START Input for this task

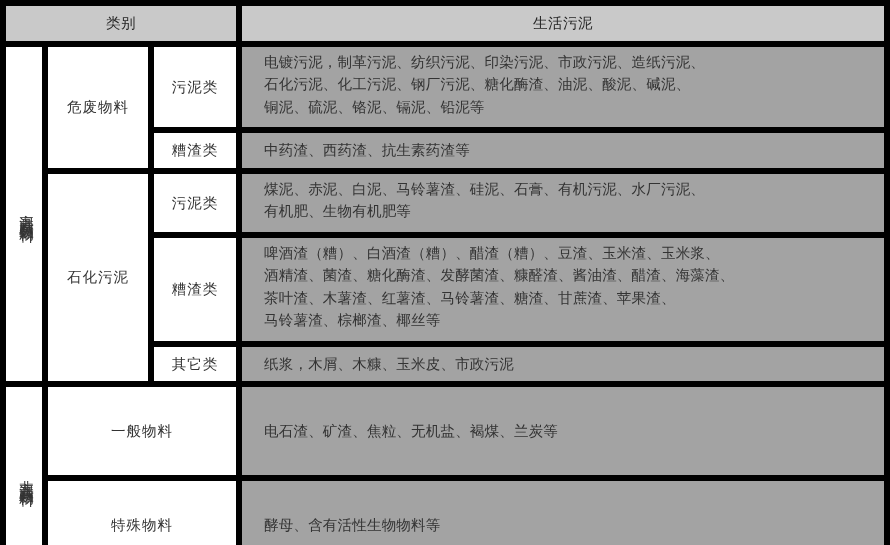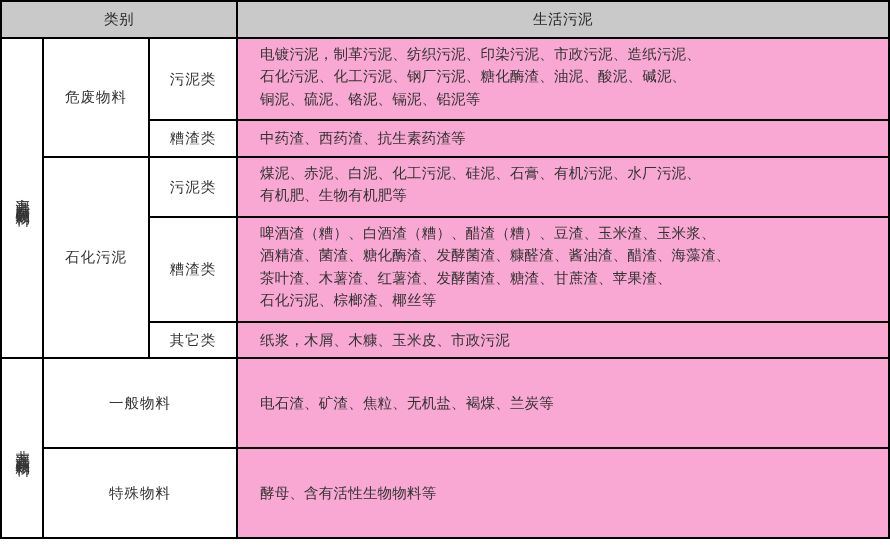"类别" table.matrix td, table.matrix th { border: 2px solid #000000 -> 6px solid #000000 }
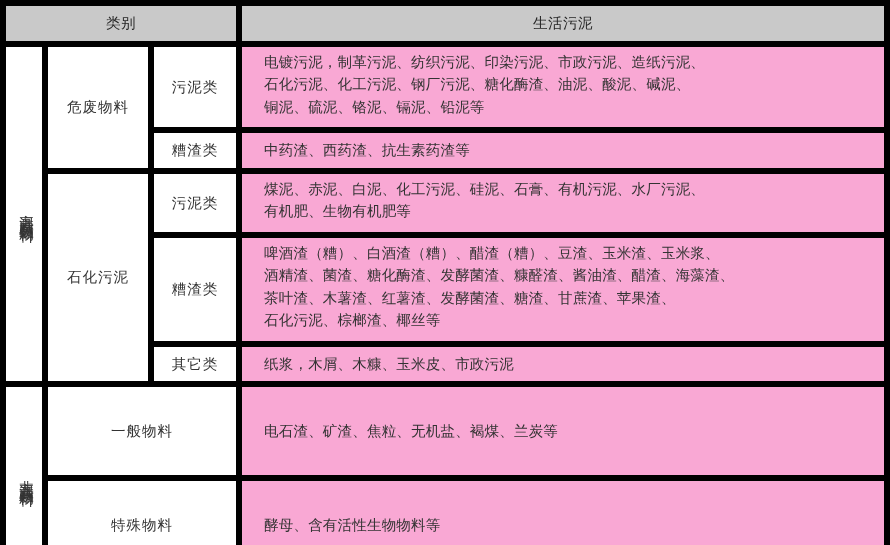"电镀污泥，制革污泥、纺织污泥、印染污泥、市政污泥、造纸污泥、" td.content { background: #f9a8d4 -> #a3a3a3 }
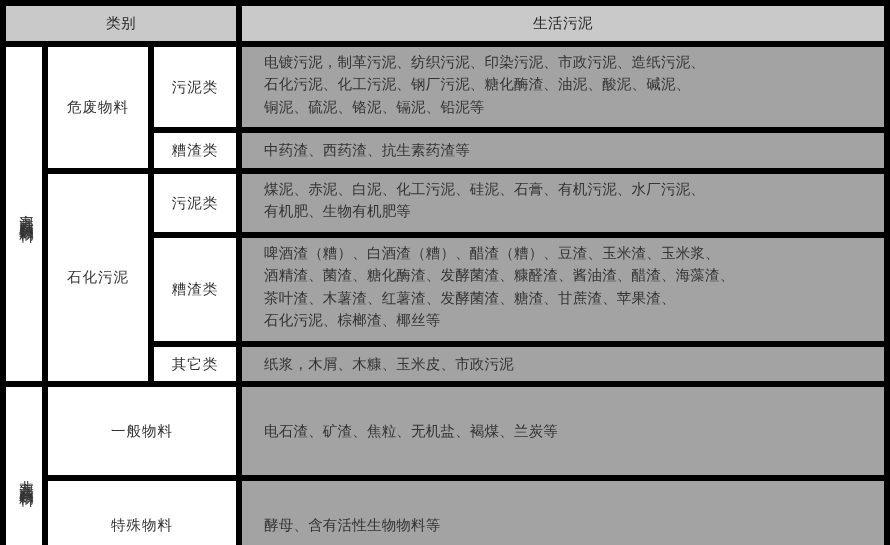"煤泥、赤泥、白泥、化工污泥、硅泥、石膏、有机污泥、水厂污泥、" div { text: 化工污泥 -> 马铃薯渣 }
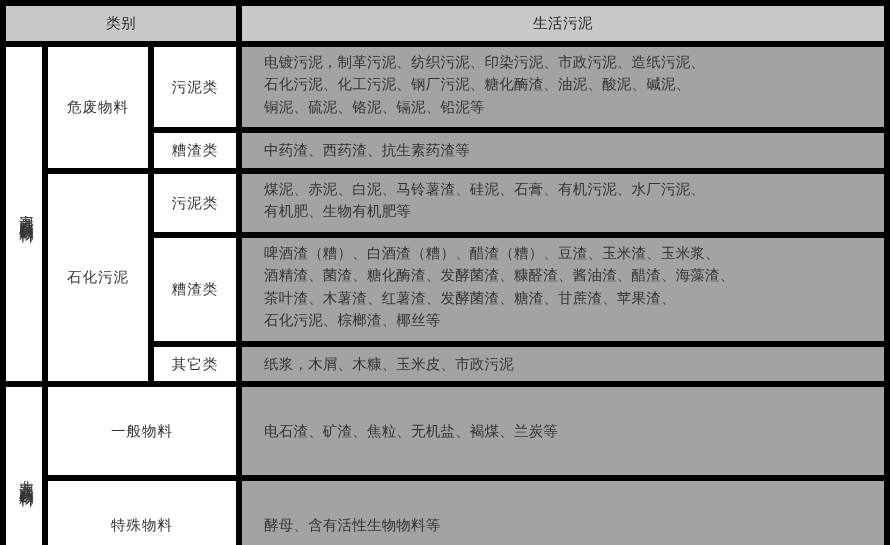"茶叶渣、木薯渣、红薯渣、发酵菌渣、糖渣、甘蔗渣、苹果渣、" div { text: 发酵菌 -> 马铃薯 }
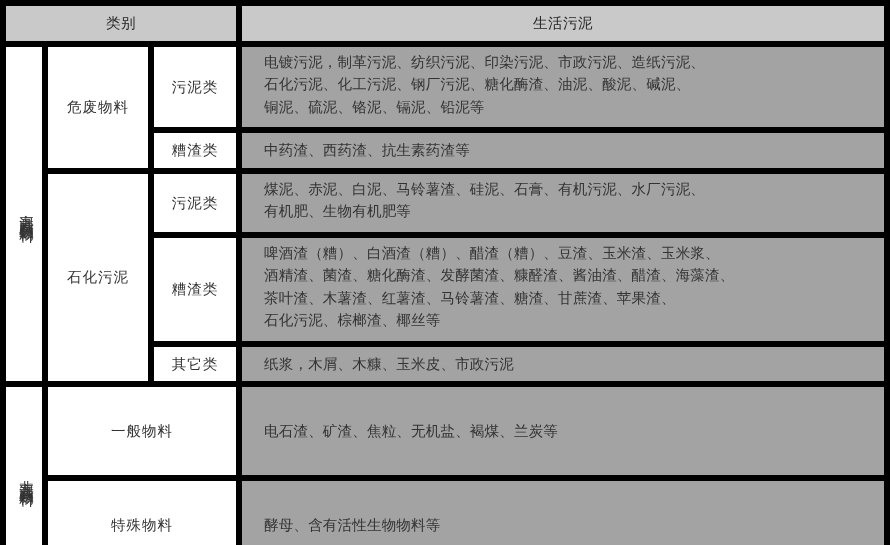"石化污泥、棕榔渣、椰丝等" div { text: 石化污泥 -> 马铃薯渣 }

END Input for this task

Nothing but the pictures should be left out when the records are retyped exactly.

- [Solution below]:
"类别" table.matrix td, table.matrix th { border: 2px solid #000000 -> 6px solid #000000 }
"电镀污泥，制革污泥、纺织污泥、印染污泥、市政污泥、造纸污泥、" td.content { background: #f9a8d4 -> #a3a3a3 }
"煤泥、赤泥、白泥、化工污泥、硅泥、石膏、有机污泥、水厂污泥、" div { text: 化工污泥 -> 马铃薯渣 }
"茶叶渣、木薯渣、红薯渣、发酵菌渣、糖渣、甘蔗渣、苹果渣、" div { text: 发酵菌 -> 马铃薯 }
"石化污泥、棕榔渣、椰丝等" div { text: 石化污泥 -> 马铃薯渣 }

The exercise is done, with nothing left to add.